Cada uno de esos ejemplos surgió independientemente y en distintos momentos del diálogo, pero, aunque no fuera de forma intencionada, el conjunto abre la gran cuestión de lo que todos ellos tienen en común entre sí, lo que, dejando aparte sus notables diferencias, nos daría el núcleo esencial de estas nuevas actitudes inquisitoriales. Sus formas en este momento suelen ser más suaves que en el pasado, pero todo espíritu cancelador, aunque se limite a negar la palabra a Steven Pinker, lleva en sí mismo el germen de aquel nacionalismo radical que —también lo señaló Vargas Llosa— hace pocos años pretendía cancelar a Savater con un tiro en la cabeza.
No todo creyente se convierte en un fanático ni todo fanático acaba como terrorista. Pero todo terrorista ha pasado por el fanatismo, al que es difícil llegar sin pasar por las creencias.
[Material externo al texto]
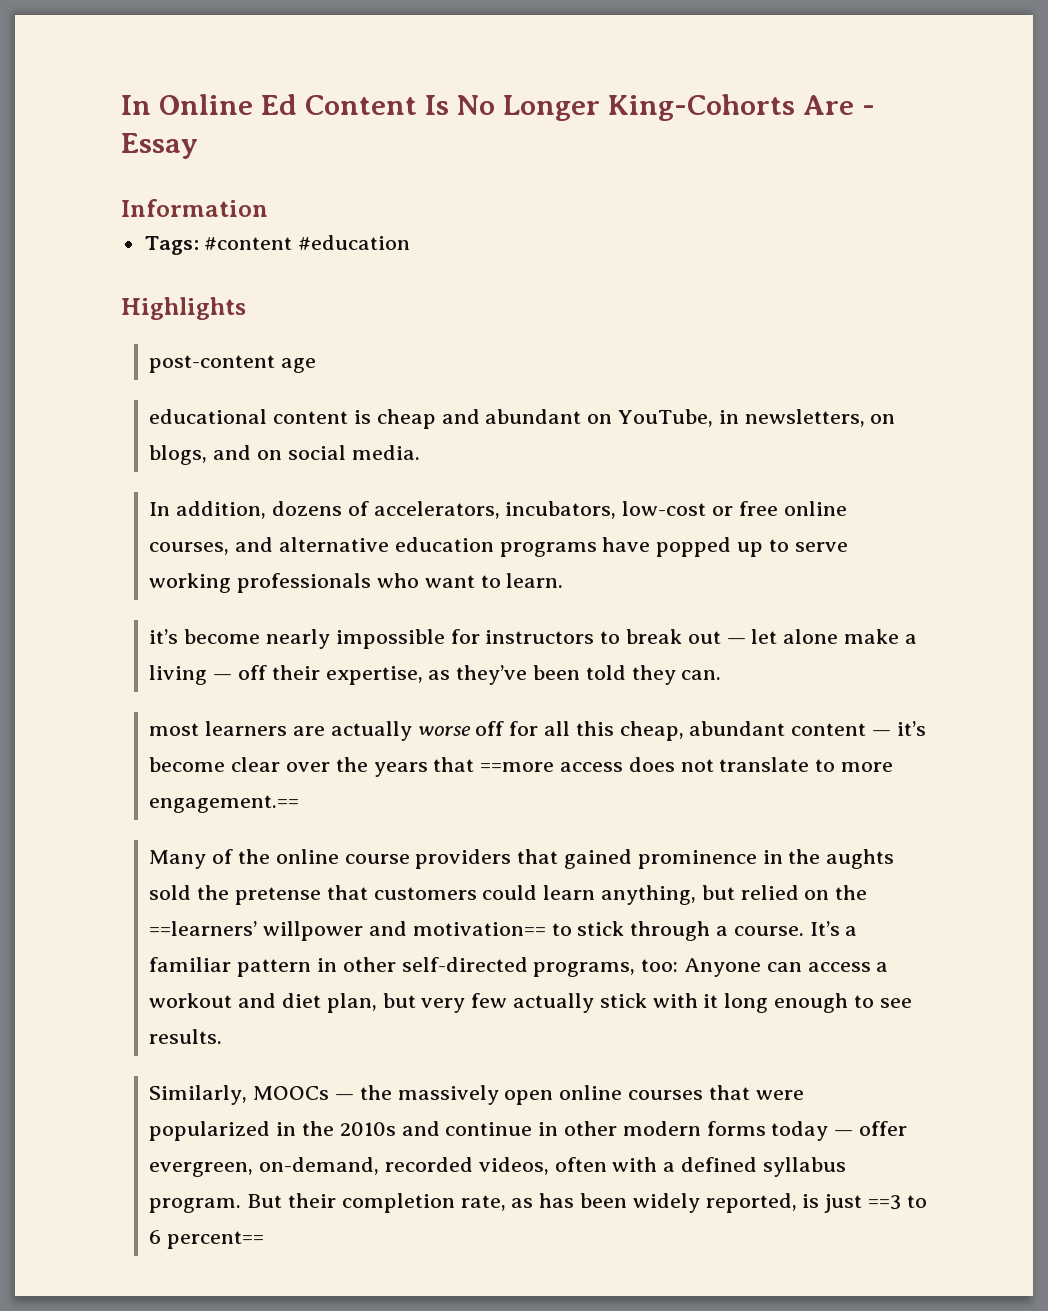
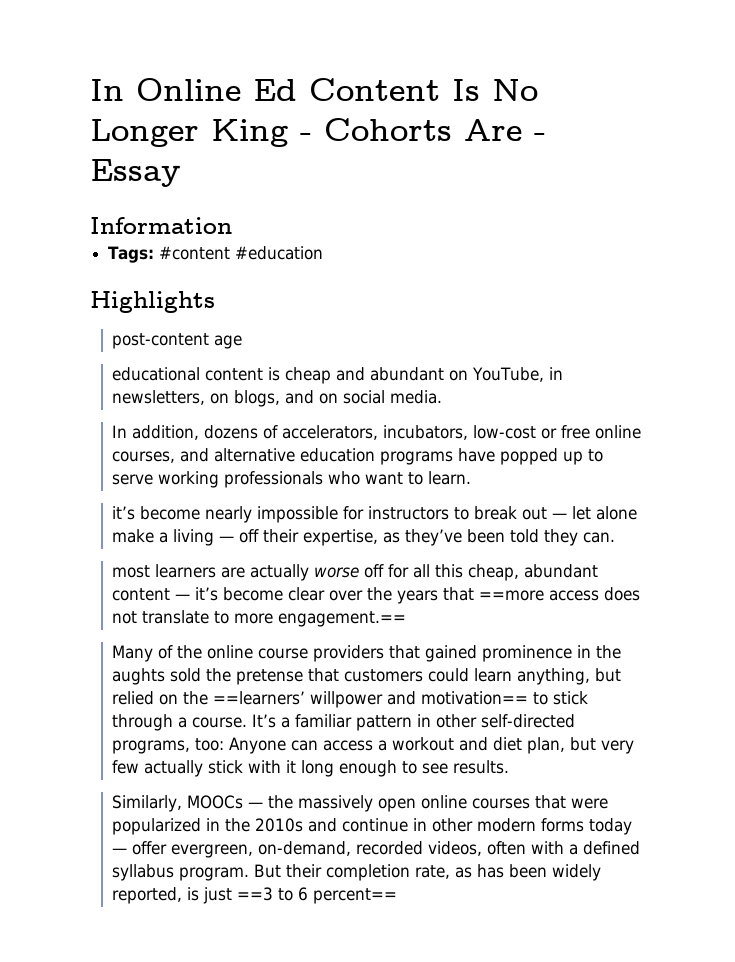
[607,94,795,121] King-Cohorts -> [211,118,452,147] King - Cohorts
Sin duda la forma en que hoy ejercen la «cancelación» Putin o Maduro no es equiparable a la que usan los virtuosos estudiantes de Chicago, pero sí es comparable; lo importante es que la diferencia no es cualitativa, esencial, sino solo cuantitativa, gradual: el dogmático neopuritano y el verdugo doctrinario están en puntos muy distintos de la misma pendiente resbaladiza: la que va de la idea a la creencia, de ella al dogmatismo, de éste al fanatismo y por fin a la ejecución de los impuros. Una misma convicción oscura y profunda impulsa todo ese tortuoso recorrido: el que no cree lo mismo que yo, no pertenece a la misma comunidad que yo y por ser exterior a ella es un peligro para ella. No hay más remedio, aunque sea de forma preventiva, que cancelarlo antes de que pueda hacernos daño, aunque solo sea con su mal ejemplo o con su corruptor discurso.
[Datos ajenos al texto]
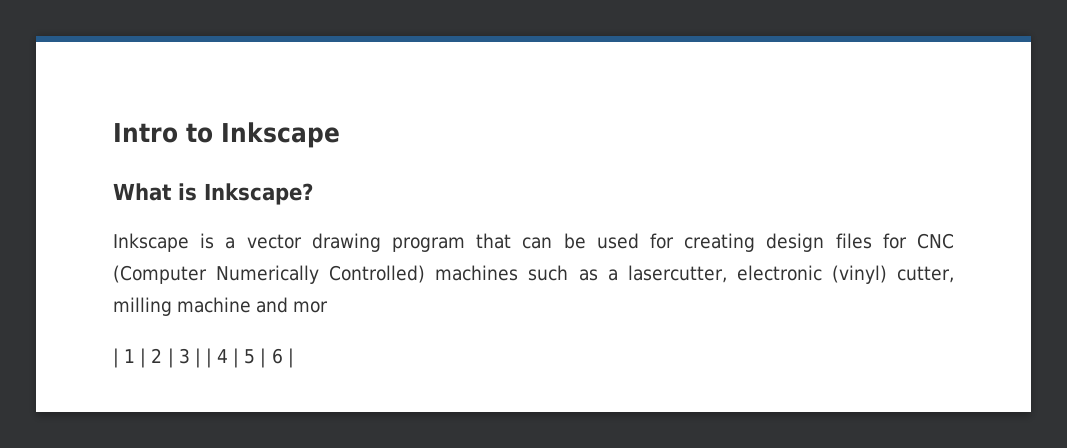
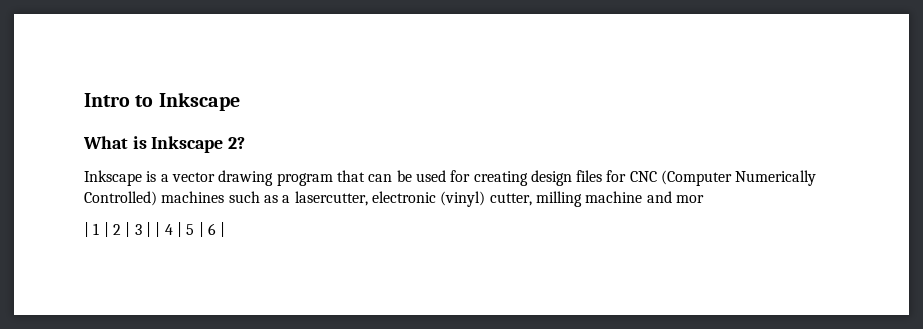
[204,183,313,205] Inkscape? -> [151,136,246,153] Inkscape 2?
La diferencia entre creyentes y pensantes es que los primeros han bloqueado su capacidad de cambiar de ideas, que es imprescindible para pensar e incompatible con el creer. Las consecuencias que los dueños de la verdad sacan de sus firmes dogmas son muy variables: desde la prohibición de una conferencia o un libro hasta el asesinato de sus autores. Pero es más prudente destruir a tiempo el huevo de la serpiente que esperar a que el ofidio haya desarrollado todo su veneno. Y para eso hay que entender el núcleo común por el que cancelación rima con Inquisición.